SEPA's 600% price hike ‘unlikely to speed up salmon farm licences’
Scotland’s salmon farmers face increases of up to 600% in the fees charged by the Scottish Environment Protection Agency (SEPA) but are not optimistic it will lead to quicker decisions from the watchdog.
Application fees for a SEPA licence for a new marine fish farm will jump from £4,444 to £25,553 for farm with a maximum biomass of less than 1,500 tonnes, and £32,000 for a farm larger than that, which covers virtually all new applications.
Charges for alterations to existing licences will also go up to as much as £32,000, depending on the amount of work SEPA must do, and annual charges for monitoring fish farms will almost double from £3,798 to £7,309.
A disjointed system
Regulatory expert Professor Russel Griggs, who authored a Scottish Government-commissioned report into aquaculture rules, last week told MSPs that one of the problems was that each agency involved in fish farm permitting waited until another had finished its part before beginning its own task, greatly prolonging the time it takes to get a licence.
“Every part of the [permitting] system is way over their statutory obligations on how long they should take to do things,” said Griggs. “So, they’re not fulfilling any of the targets they’ve given themselves to do this. By miles, not just by the odd day. By miles.”
Griggs has suggested that one of the government agencies, Crown Estate Scotland, which rents the seabed to fish farmers, should be responsible for coordinating the work of the others to speed things up.
SEPA’s role is to regulate how much organic waste – fish faeces and uneaten feed – and medicines go into the sea. It is responsible for setting the maximum biomass limit for a fish farm site and issuing a co-called CAR licence for the farm under the Water Environment (Controlled Activities) (Scotland) Regulations 2011.
There are six unresolved CAR licence applications from fish farmers listed on the SEPA website: five from Mowi and one from Scottish Sea Farms, dating as far back as February 2017.
SEPA says the price rises will enable it to recoup the rising costs of assessing licence applications and increase its staff to deal with them more quickly. It is also introducing a screening report at the beginning of the applications process to identify any problem issues earlier.
Like other agencies involved in the fish farm permitting process, SEPA currently has a poor record of meeting statutory deadlines.
Tavish Scott, chief executive of industry trade body Salmon Scotland, doubts fish farmers will see applications significantly speeded up.
He said: “We’re seeing SEPA charges increase by as much as 600%, or a sevenfold increase.
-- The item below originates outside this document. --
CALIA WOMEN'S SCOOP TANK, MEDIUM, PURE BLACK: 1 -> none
Salmon farmers don’t mind paying for these charges if it meant SEPA would be seven times faster or just made decisions within the statutory timelines.
627 days and counting
“But as MSPs heard last week regulators like SEPA are failing to meet their statutory targets ‘by miles’. Around three quarters of all salmon farm applications are currently over the statutory 350-day deadline and one salmon farm is still waiting after more than 627 days.
“There’s nothing to indicate these increased payments will significantly speed up SEPA’s decision-making process.”
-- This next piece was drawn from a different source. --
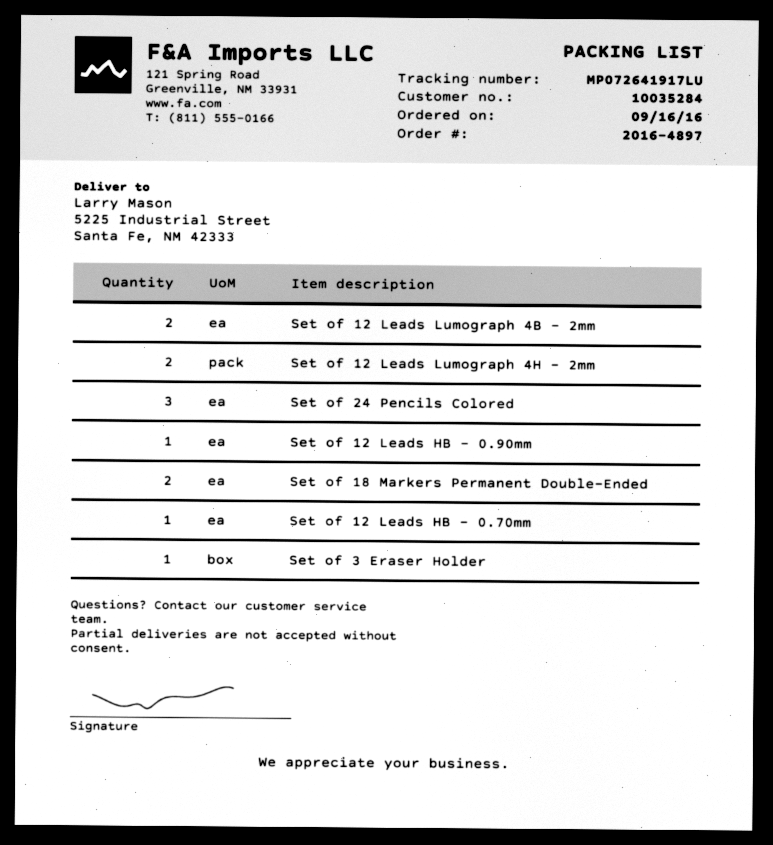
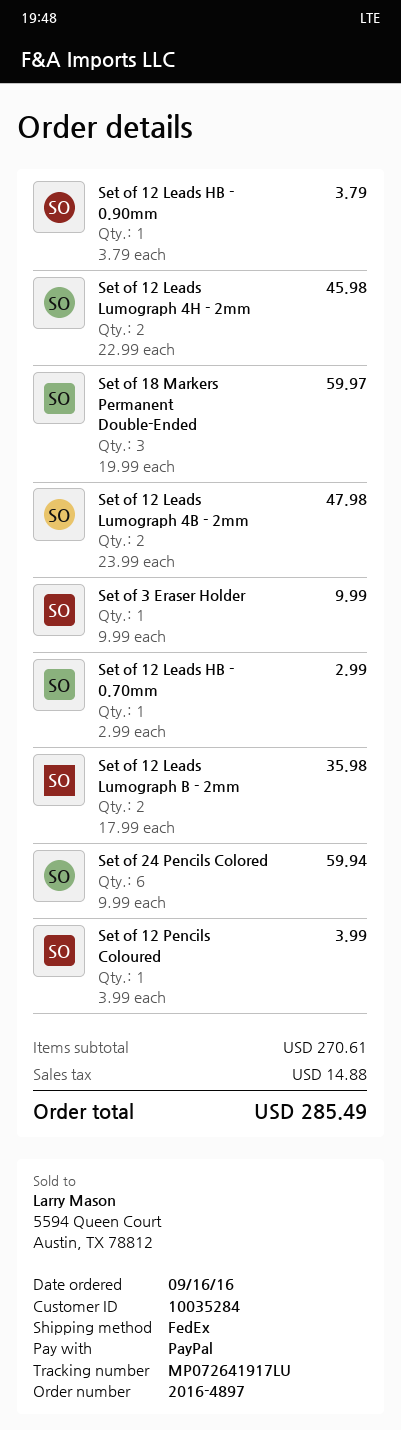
Set of 24 Pencils Colored: 3 -> 6
Set of 18 Markers Permanent Double-Ended: 2 -> 3
Set of 12 Leads Lumograph B - 2mm: none -> 2
Set of 12 Pencils Coloured: none -> 1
In a press release yesterday, SEPA’s head of ecology, Peter Pollard, said there had been significant change in the type of work that the government agency does to authorise and regulate the marine fish farm industry, from how it assesses the initial applications through to the way it monitors fish farms, audit the way operators manage their activities and directly inspect the site.
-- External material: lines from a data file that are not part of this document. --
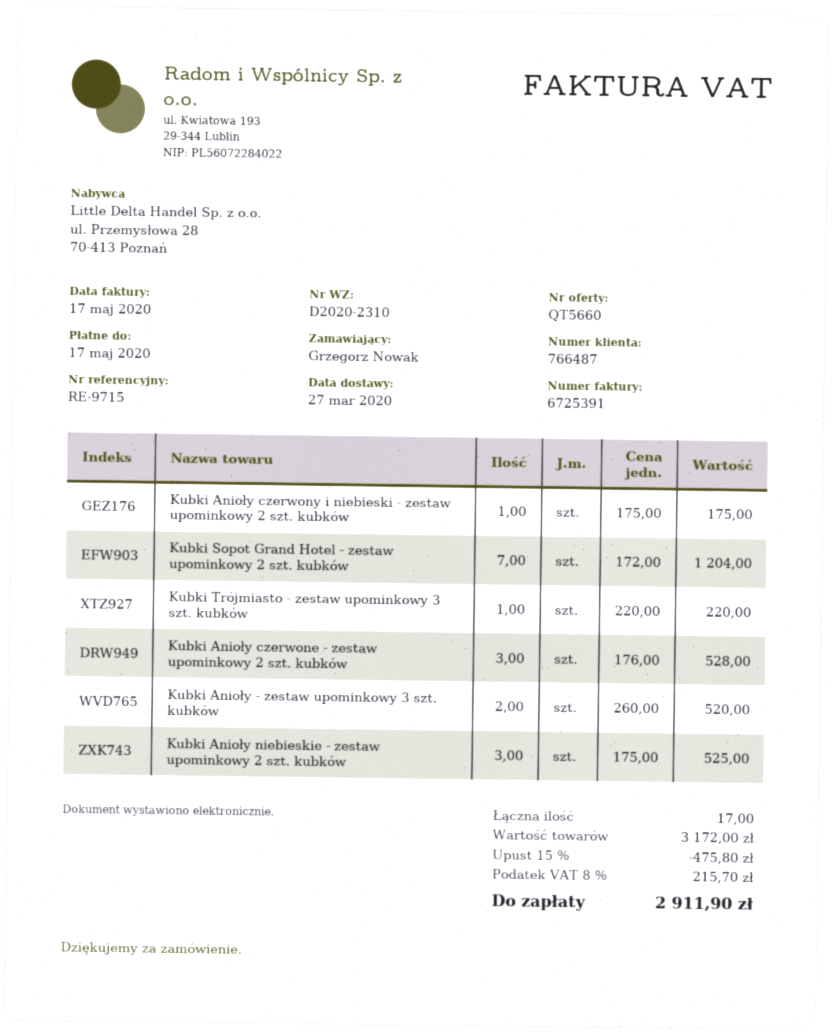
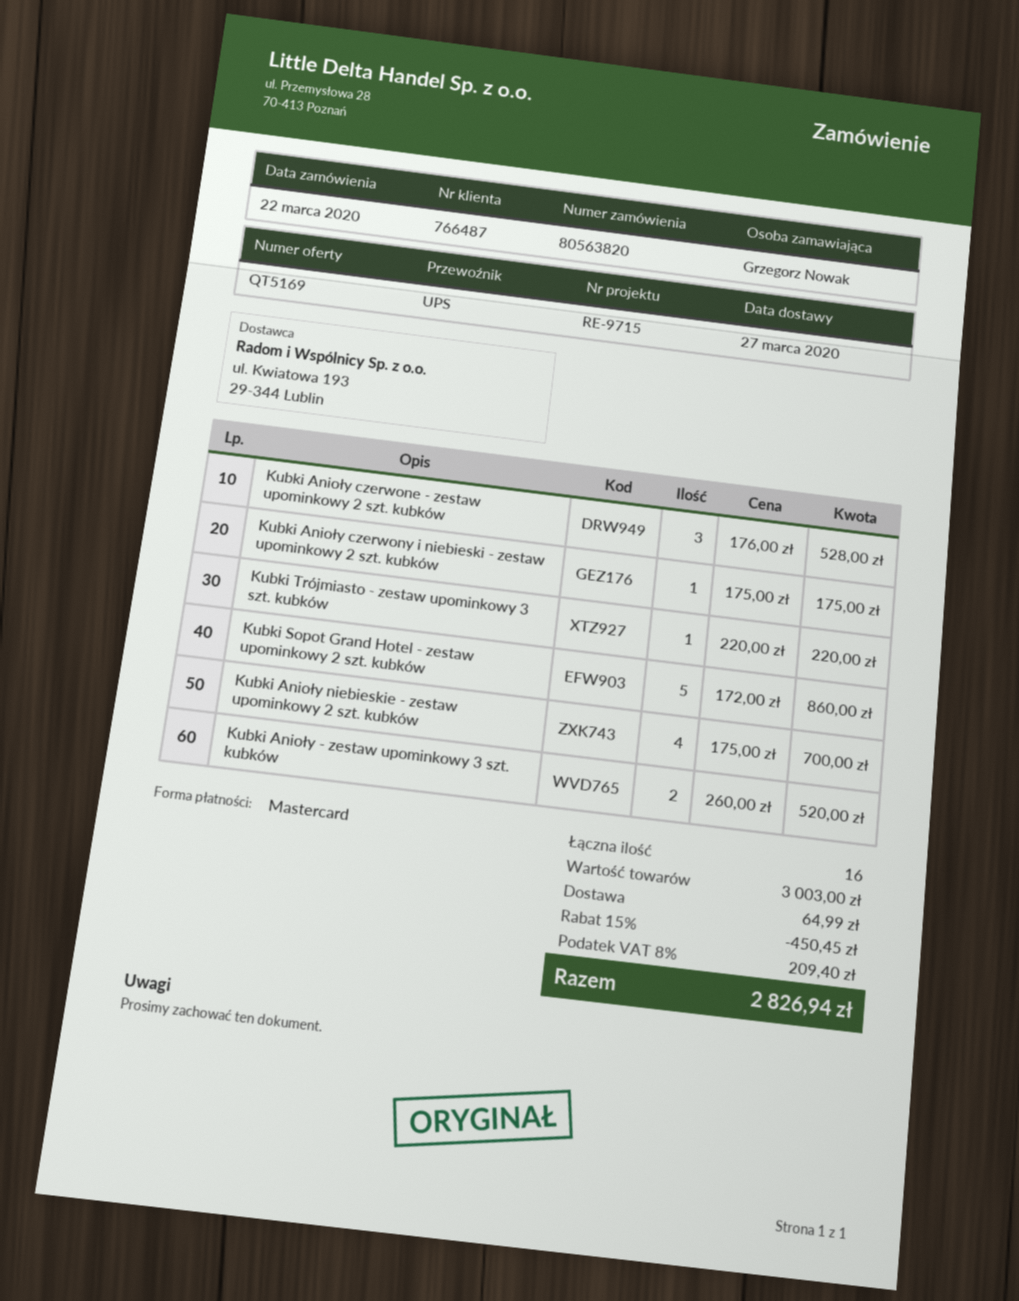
quote number: QT5660 -> QT5169
Kubki Sopot Grand Hotel - zestaw upominkowy 2 szt. kubków: 7 x 172.00 = 1204.00 -> 5 x 172.00 = 860.00
Kubki Anioły niebieskie - zestaw upominkowy 2 szt. kubków: 3 x 175.00 = 525.00 -> 4 x 175.00 = 700.00
total quantity: 17 -> 16
subtotal: 3172.00 -> 3003.00
discount: 15% = 475.80 -> 15% = 450.45
shipping: none -> 64.99
tax: 8% = 215.70 -> 8% = 209.40
total: 2911.90 -> 2826.94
“To deliver the resources needed to enhance our levels of regulatory service and facilitate effective protection of the marine environment we are increasing the application charges for finfish farm licences/permits and the annual charges,” said Pollard.
“Increased cost recovery will enable us to invest in staff resources, increasing the number of full-time equivalents (FTEs) working to ensure effective, risk-based regulation of marine finfish farms and a high standard of service for developers and the public.
“This will include enhancing our audit monitoring capabilities and our assessments of the environmental effects of fish farms, and further developing our early screening assessment service so that the potential risks associated with proposals for new sites or significant expansions of existing sites are understood by the industry and local communities.”
The increase in charges has been agreed by Scottish Government ministers and follows a consultation with the aquaculture industry and other stakeholders.
According to the consultation document, SEPA will increase by the number of full-time equivalents dedicated to marine aquaculture by a quarter, from 33.8 FTEs in 2019 to 44 by 2025.
The new charges come into effect in September.